-
Notifications
You must be signed in to change notification settings - Fork 282
Description
Setup
- Rancher version: tested on 2.8-head, 2.8.3
- Rancher UI Extensions: n/a
- Browser type & version: tested on chrome
Describe the bug
After provisioning an EKS cluster containing a Windows worker node, the node summary within the cluster explorer does not show the current cpu or memory use percentage, however the pod use percentage is shown properly. This is not an issue for Linux nodes, and only reproduces on EKS.

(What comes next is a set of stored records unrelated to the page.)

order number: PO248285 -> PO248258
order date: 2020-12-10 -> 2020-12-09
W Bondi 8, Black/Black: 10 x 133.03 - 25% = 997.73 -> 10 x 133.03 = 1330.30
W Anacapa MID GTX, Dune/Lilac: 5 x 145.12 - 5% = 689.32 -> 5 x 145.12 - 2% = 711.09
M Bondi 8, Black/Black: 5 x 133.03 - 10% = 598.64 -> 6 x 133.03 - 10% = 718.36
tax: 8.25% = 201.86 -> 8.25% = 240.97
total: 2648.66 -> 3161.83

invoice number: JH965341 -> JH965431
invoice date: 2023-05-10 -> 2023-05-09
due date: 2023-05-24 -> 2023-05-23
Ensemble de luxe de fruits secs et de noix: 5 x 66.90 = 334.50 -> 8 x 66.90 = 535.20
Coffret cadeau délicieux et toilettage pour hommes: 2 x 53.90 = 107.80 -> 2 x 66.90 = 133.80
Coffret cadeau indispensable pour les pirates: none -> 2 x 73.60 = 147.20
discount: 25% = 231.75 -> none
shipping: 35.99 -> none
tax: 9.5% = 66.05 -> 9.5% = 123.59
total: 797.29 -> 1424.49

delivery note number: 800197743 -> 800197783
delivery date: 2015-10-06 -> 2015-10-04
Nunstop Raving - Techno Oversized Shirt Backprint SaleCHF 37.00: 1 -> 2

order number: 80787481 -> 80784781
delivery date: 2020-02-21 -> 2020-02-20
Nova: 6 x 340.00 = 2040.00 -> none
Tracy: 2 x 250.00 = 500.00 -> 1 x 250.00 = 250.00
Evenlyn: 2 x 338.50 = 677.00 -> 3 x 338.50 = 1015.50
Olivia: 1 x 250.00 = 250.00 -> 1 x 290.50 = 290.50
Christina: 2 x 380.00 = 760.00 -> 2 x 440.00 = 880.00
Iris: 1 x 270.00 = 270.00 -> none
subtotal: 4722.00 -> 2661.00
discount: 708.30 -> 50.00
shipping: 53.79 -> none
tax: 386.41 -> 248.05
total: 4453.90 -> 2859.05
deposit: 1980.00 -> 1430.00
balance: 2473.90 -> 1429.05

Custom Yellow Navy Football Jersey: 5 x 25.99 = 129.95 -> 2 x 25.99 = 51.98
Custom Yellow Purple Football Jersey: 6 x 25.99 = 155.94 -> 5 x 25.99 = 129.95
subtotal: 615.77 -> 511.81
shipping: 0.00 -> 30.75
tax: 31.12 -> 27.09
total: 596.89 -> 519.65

It should be noted that, by default, EKS does not install a metrics server onto the cluster. However this issue also reproduces when the metrics server is installed manually. For Windows nodes managed by Rancher, it is expected that the rancher-monitoring chart is installed for all metrics to be represented accurately. In order to test this monitoring 103.1.0
must be used, as that is the first version which supports EKS.
To Reproduce
- Provision an EKS cluster and add a windows worker node group.
- Install monitoring
103.1.0
, which configures the windows nodes - Install the metrics server using this guide https://docs.aws.amazon.com/eks/latest/userguide/metrics-server.html
- View the cluster explorer node summary page
Result
n/a
is reported for the CPU and memory values
Expected Result
Usage percentages for CPU and memory are shown in the UI when the monitoring chart and metrics server is installed.
Screenshots
Additional context
After installing the metrics server manually I was able to confirm that the windows node is returned by the metrics API and the object is not malformed
NodeMetrics API Output
{
"kind": "NodeMetrics",
"apiVersion": "metrics.k8s.io/v1beta1",
"metadata": {
"name": "xxx",
"creationTimestamp": "2024-05-15T15:16:29Z",
"labels": {
"beta.kubernetes.io/arch": "amd64",
"beta.kubernetes.io/instance-type": "m5.large",
"beta.kubernetes.io/os": "windows",
"eks.amazonaws.com/capacityType": "ON_DEMAND",
"eks.amazonaws.com/nodegroup": "xxx",
"eks.amazonaws.com/nodegroup-image": "ami-0dbcbd978ec35ebea",
"failure-domain.beta.kubernetes.io/region": "xxx",
"failure-domain.beta.kubernetes.io/zone": "xxx",
"k8s.io/cloud-provider-aws": "xxx",
"kubernetes.io/arch": "amd64",
"kubernetes.io/hostname": "xxx",
"kubernetes.io/os": "windows",
"node-role.kubernetes.io/worker": "",
"node.kubernetes.io/instance-type": "m5.large",
"node.kubernetes.io/windows-build": "10.0.20348",
"topology.kubernetes.io/region": "xxx",
"topology.kubernetes.io/zone": "xxx"
}
},
"timestamp": "2024-05-15T15:16:26Z",
"window": "15.173s",
"usage": {
"cpu": "94905424n",
"memory": "384904Ki"
}
}
I was able to confirm that the management cluster object for this node has the expected status.capacity
field that the linux nodes also have
I was able to confirm that the rest of the monitoring stack functions as expected, and all prometheus targets are healthy
By default EKS does not set a role label onto nodes. Even after manually providing the role label, the UI did not populate these values.